72    You cooperated with police from the outset, admitting there was ‘ice’ in your vehicle. You also made admissions in your record of interview which, inter alia, assisted the prosecution to charge Charge 1 as a Giretti count, rather than as a stand-alone offence committed on a single date. While I accept there is a Doran[43] aspect to your level of cooperation, the prosecution had access to your mobile phone, which also disclosed the nature and extent of your drug trafficking operations prior to the day of your arrest.

[43]    See R v Doran [2005] VSCA 271 [14]–[15] (Buchanan JA) and Latina v The Queen [2015] VSCA 102 [12] (Redlich and Kyrou JJA).

73    Accordingly, in my opinion, you are entitled to some real credit for disclosing the extent of your drug trafficking activities to police and your other disclosures, but not to an extent that reaches a ‘significant mitigating circumstance’ of the kind discussed by the Victorian Court of Appeal in Kennedy v The Queen.[44]

[44] [2019] VSCA 127 [26]–[30] (Priest and Kaye JJA). See also Williamson v The Queen (2019) VSCA 138 [116] (

74    On the other hand, your admission to using ‘ice’ earlier in the day entirely allowed the prosecution to charge you with Summary Charge 1, and you will receive a significant sentencing discount as a consequence of your actions in this regard.

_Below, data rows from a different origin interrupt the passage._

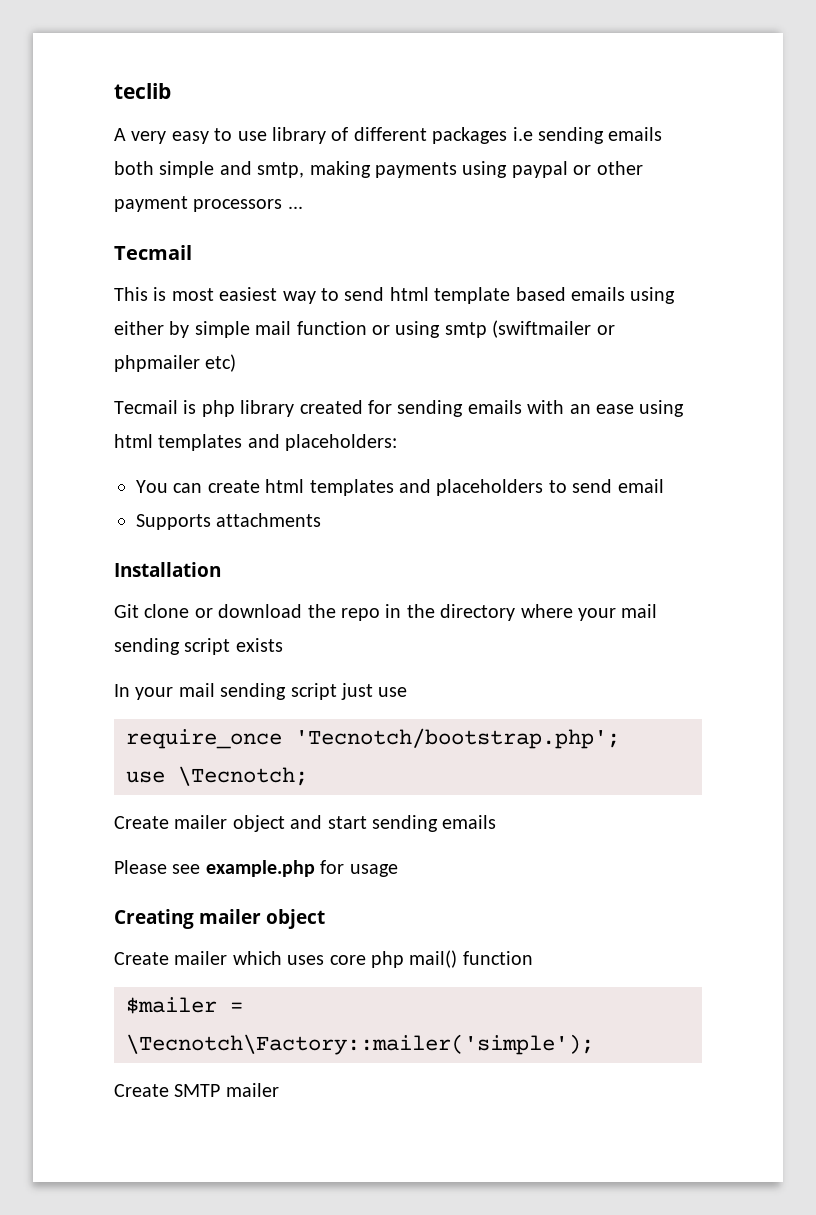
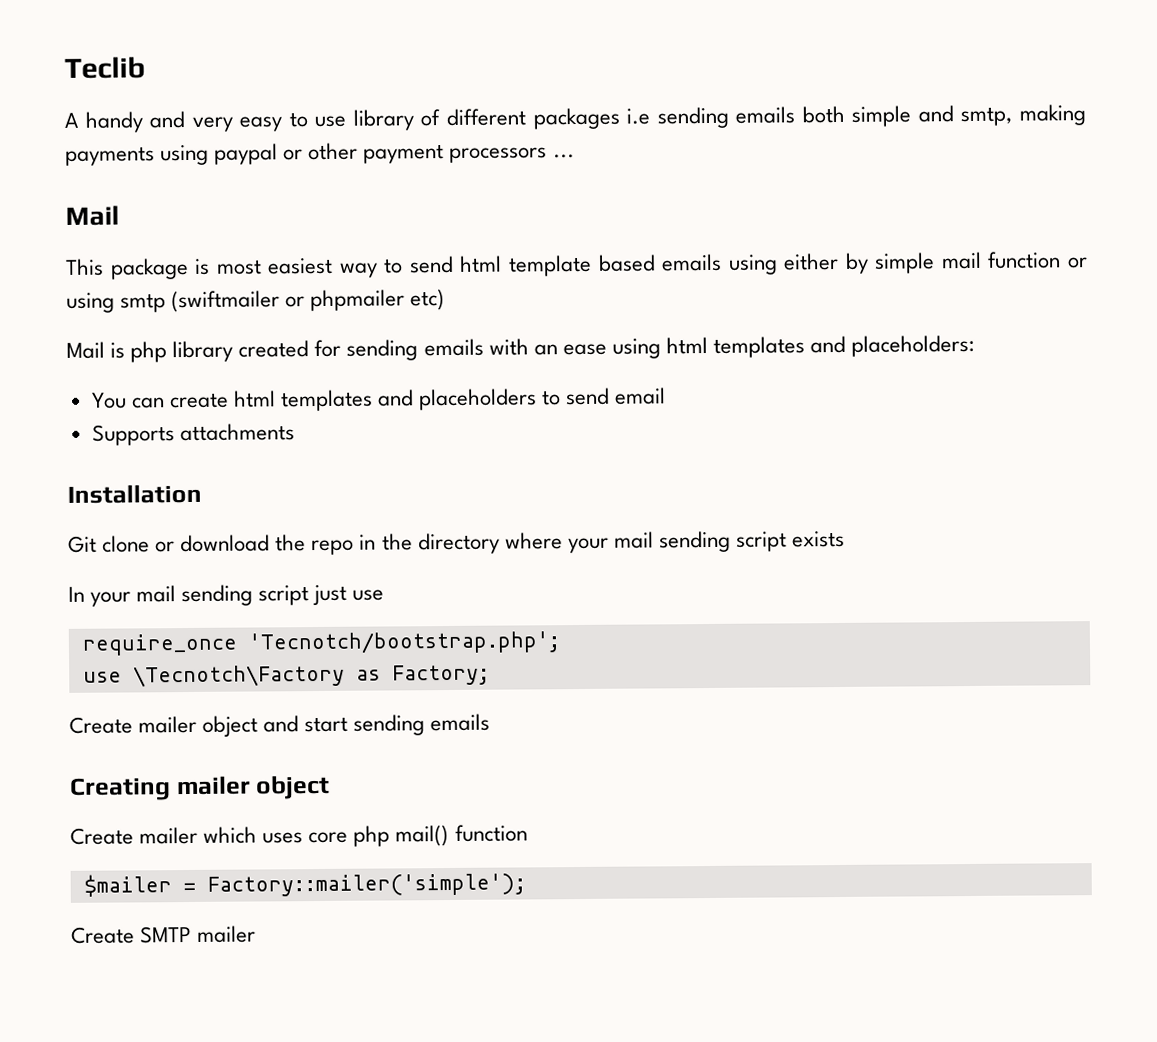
[114,83,171,99] teclib -> [64,56,146,79] Teclib
(126, 134) none -> [84,111,186,133] handy and
[114,245,192,260] Tecmail -> [65,205,119,226] Mail
(148, 294) none -> [109,257,189,280] package
[114,400,178,414] Tecmail -> [66,341,105,359] Mail
[178,766,308,786] \Tecnotch; -> [132,664,490,688] \Tecnotch\Factory as Factory;
[114,860,398,877] // Please see example.php for usage -> (491, 722) none
[126,1034,594,1055] \Tecnotch\Factory::mailer('simple'); -> [206,873,526,897] Factory::mailer('simple');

75    I have read your record of interview with police,[45] as I was invited to do by your counsel. I accept you are undoubtedly regretful for the situation in which you find yourself and the effect this has had, and will continue to have, on you and your family. For example, in your record of interview you say you are ‘sorry’[46] and you ‘wanna say sorry to [your] wife’.[47]

[45]    Exhibit P2.

[46]    Q&A 880.

[47]    Q&A 881.

76    It is clear you were cooperative with police and disclosed the location of drugs and other items. You also demonstrated some level of insight into the wrongfulness of your offending conduct when you referred to your arrest as being a ‘wake up call’.[48] You said, having not reoffended since your release from custody on the armed robberies matter, you had now made a wrong decision to become involved in drug trafficking.[49]

[48]    Q&A 595.

[49]    Q&A 596.

77    Your wife, in a character reference dated 24 February 2021,[50] says you ‘have shown deep regret and remorse for [your] actions and … promised [you] will become a new and better man and move forward with conviction and determination.’ You continue to have her love and full support.

[50]    Part exhibit D5.

78    Your elder daughter also speaks of your ‘deep remorse’ and the ongoing support you have form her and your other children.[51]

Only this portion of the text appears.